**WHAT THIS TASK INVOLVES:** Please take the lines from the one holding "2024-08-22: 5280 -> none" through the one holding "2024-10-01: none -> 4700" in the data below and copy them exactly.

**SUPPLIED MATERIAL:**
● ● ● ● ● ● ●

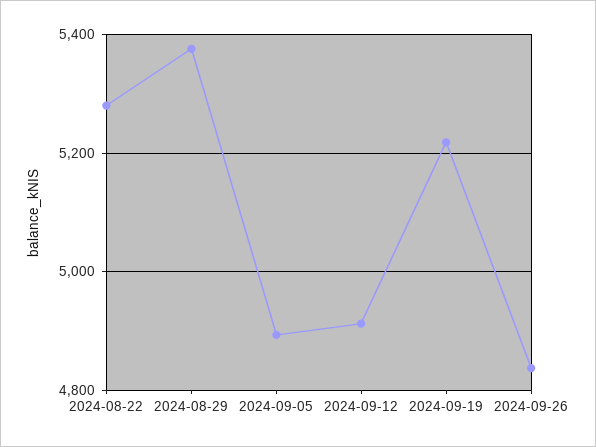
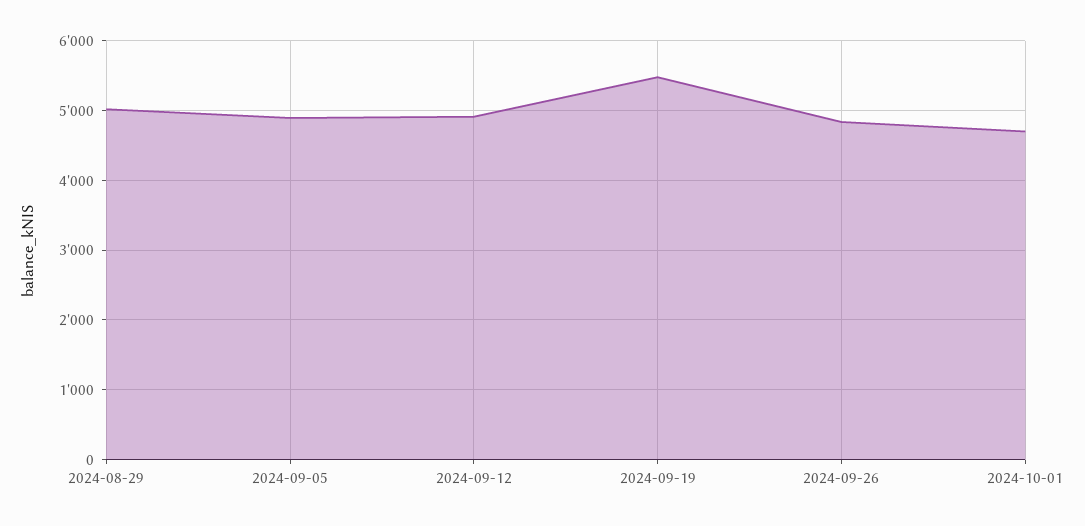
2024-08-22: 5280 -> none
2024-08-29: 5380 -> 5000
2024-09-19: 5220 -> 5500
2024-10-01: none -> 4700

● ● ● ● ● ● ●

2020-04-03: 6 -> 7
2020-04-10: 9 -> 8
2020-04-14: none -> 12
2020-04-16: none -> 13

● ● ● ● ● ● ●

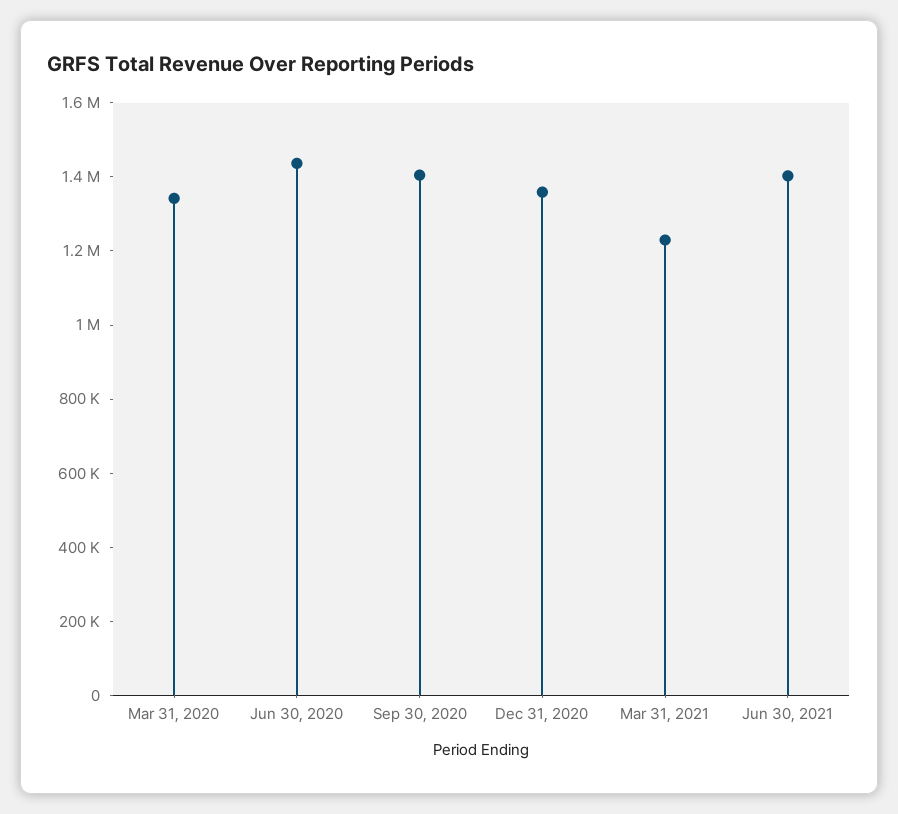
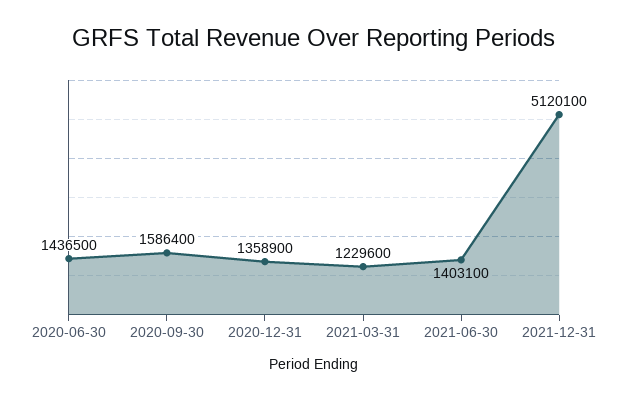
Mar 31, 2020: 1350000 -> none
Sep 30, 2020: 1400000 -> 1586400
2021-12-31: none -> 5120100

● ● ● ● ● ● ●

**THE COMPLETED TASK:**
2024-08-22: 5280 -> none
2024-08-29: 5380 -> 5000
2024-09-19: 5220 -> 5500
2024-10-01: none -> 4700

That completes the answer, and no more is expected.